Data extracted from a collection:

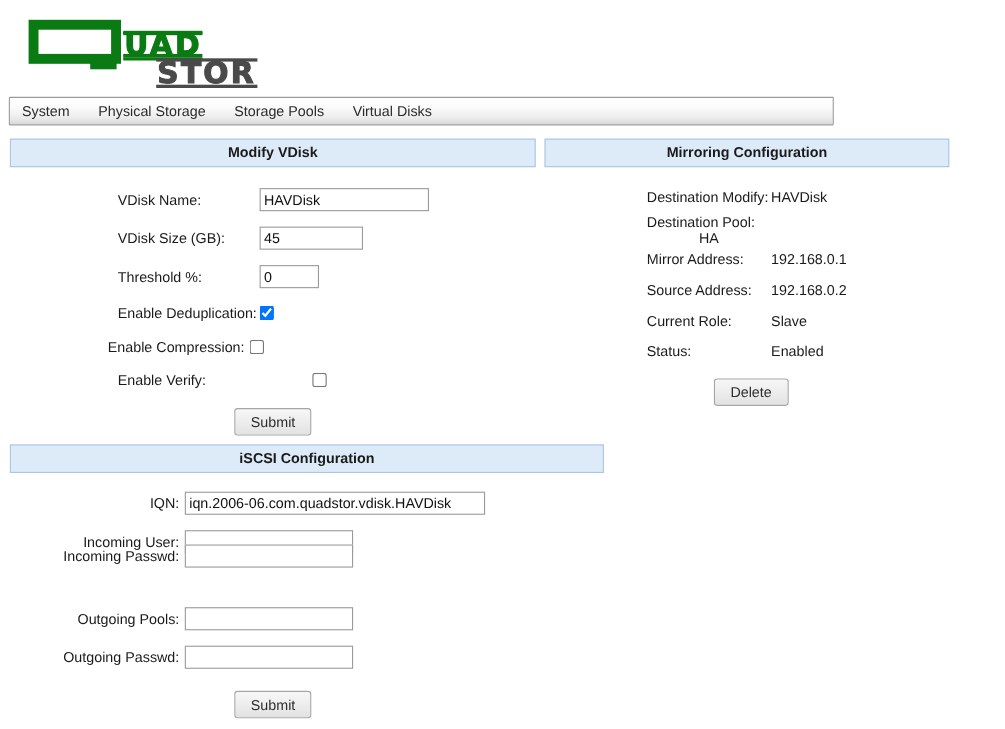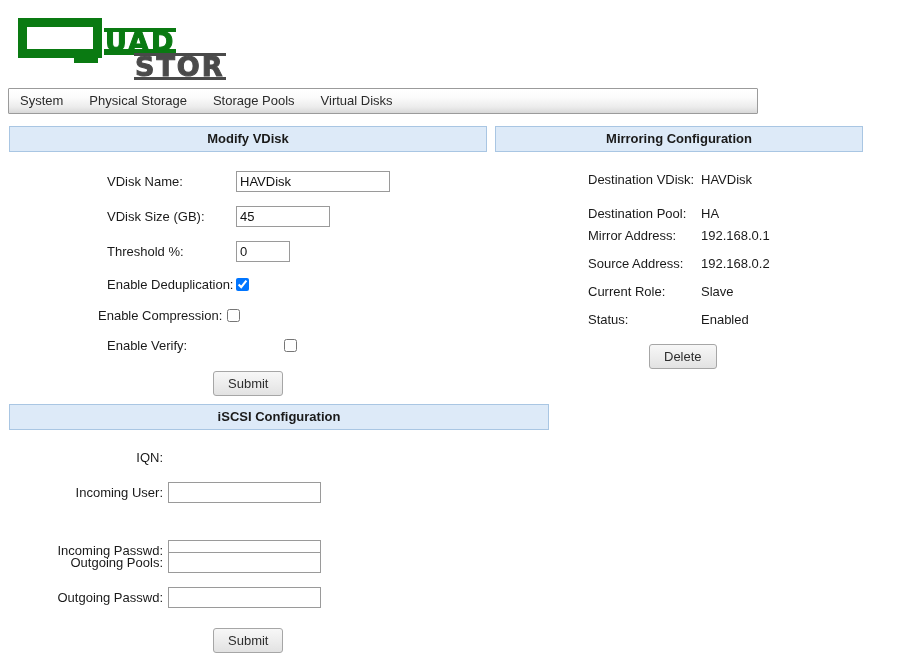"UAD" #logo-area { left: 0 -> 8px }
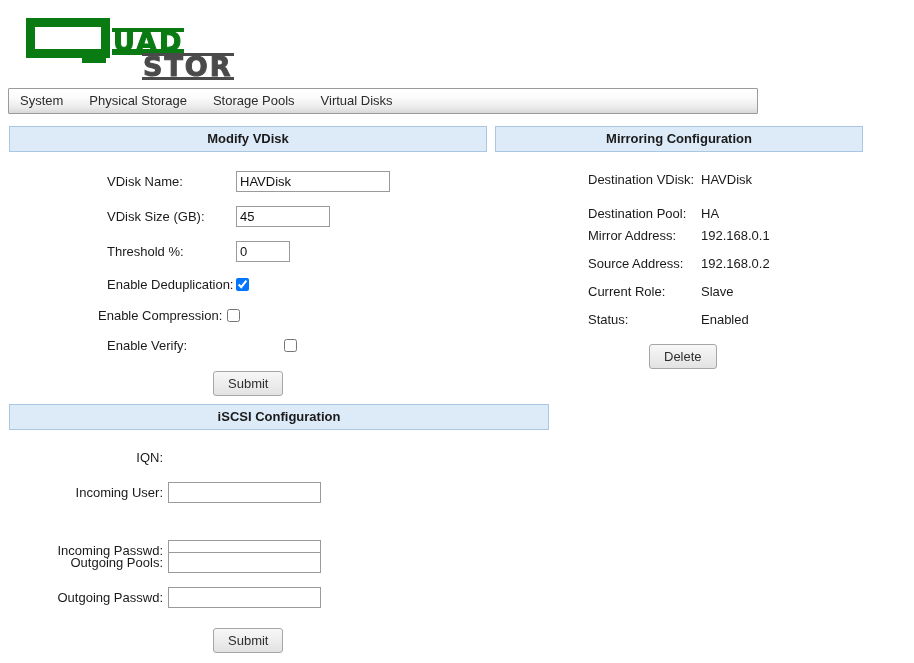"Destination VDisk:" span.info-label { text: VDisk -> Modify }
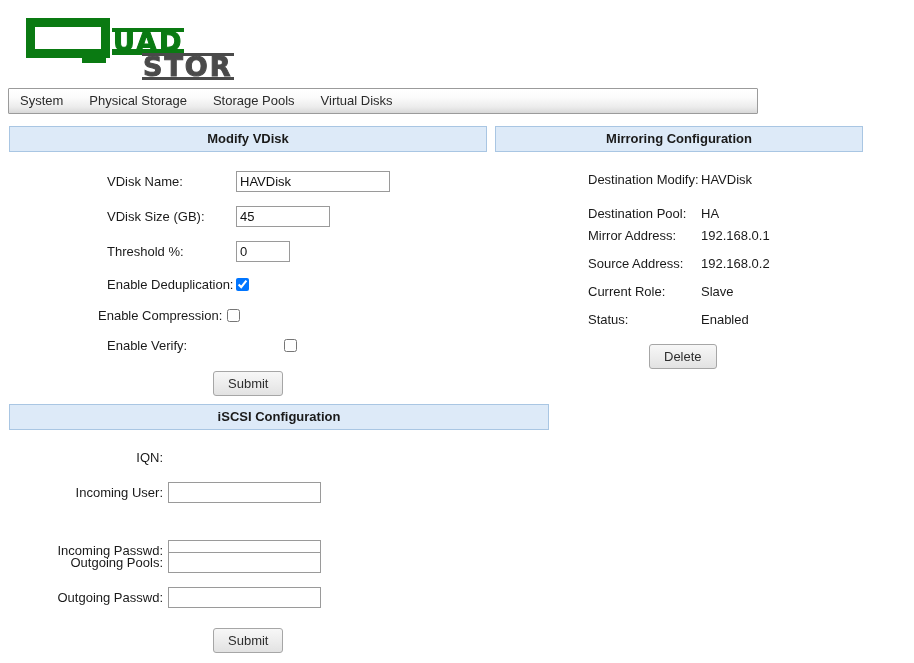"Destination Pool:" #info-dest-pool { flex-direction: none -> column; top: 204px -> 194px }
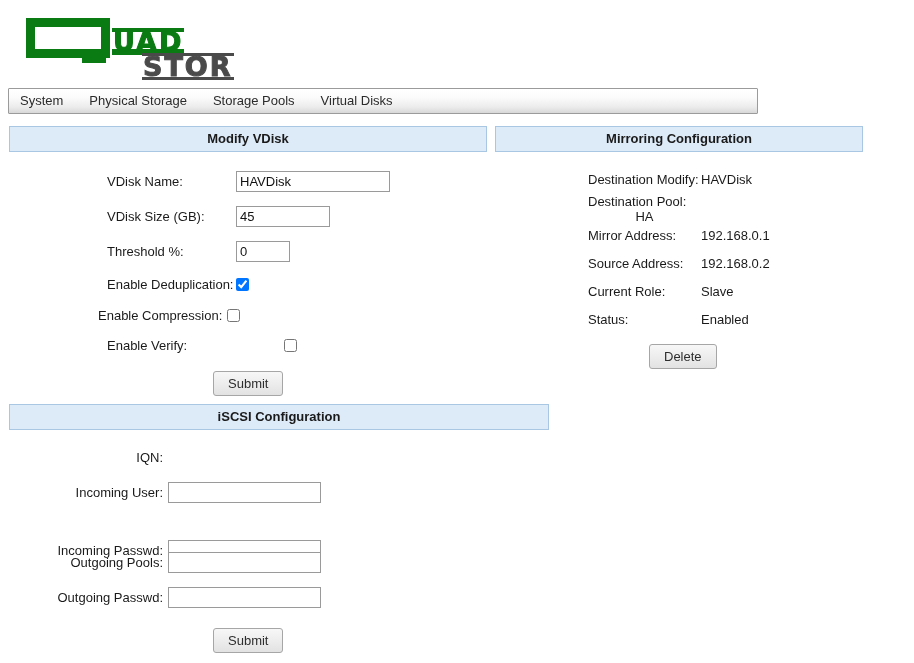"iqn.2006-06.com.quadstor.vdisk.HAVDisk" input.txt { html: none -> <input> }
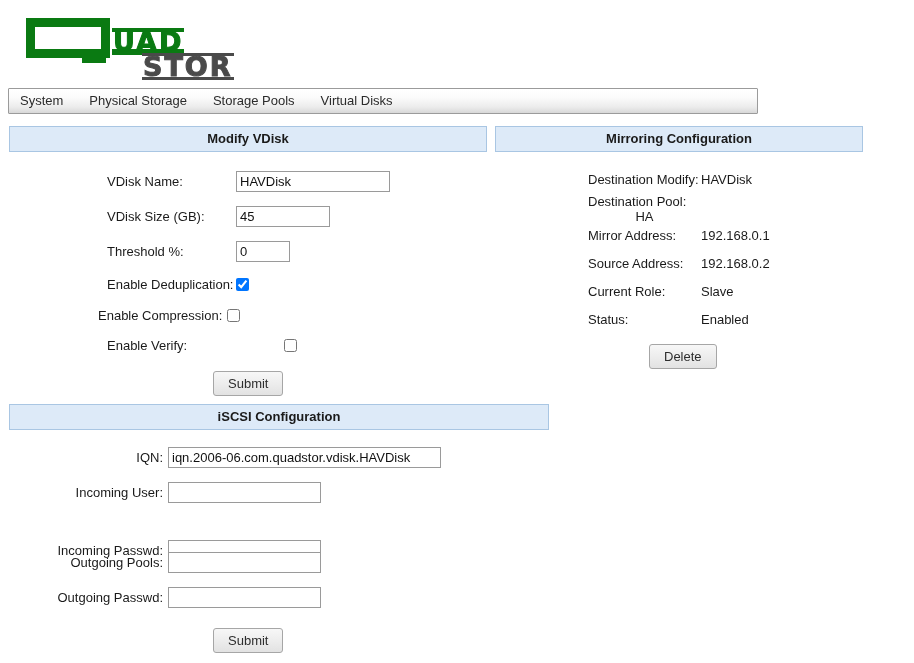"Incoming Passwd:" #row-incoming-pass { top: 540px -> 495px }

WORK REQUIRED →
Please quote the records above exactly, beginning at the line that contains "flex-direction: none ->" and ending at their last line. Leave the pictures out.

SOLVED PROBLEM →
"Destination Pool:" #info-dest-pool { flex-direction: none -> column; top: 204px -> 194px }
"iqn.2006-06.com.quadstor.vdisk.HAVDisk" input.txt { html: none -> <input> }
"Incoming Passwd:" #row-incoming-pass { top: 540px -> 495px }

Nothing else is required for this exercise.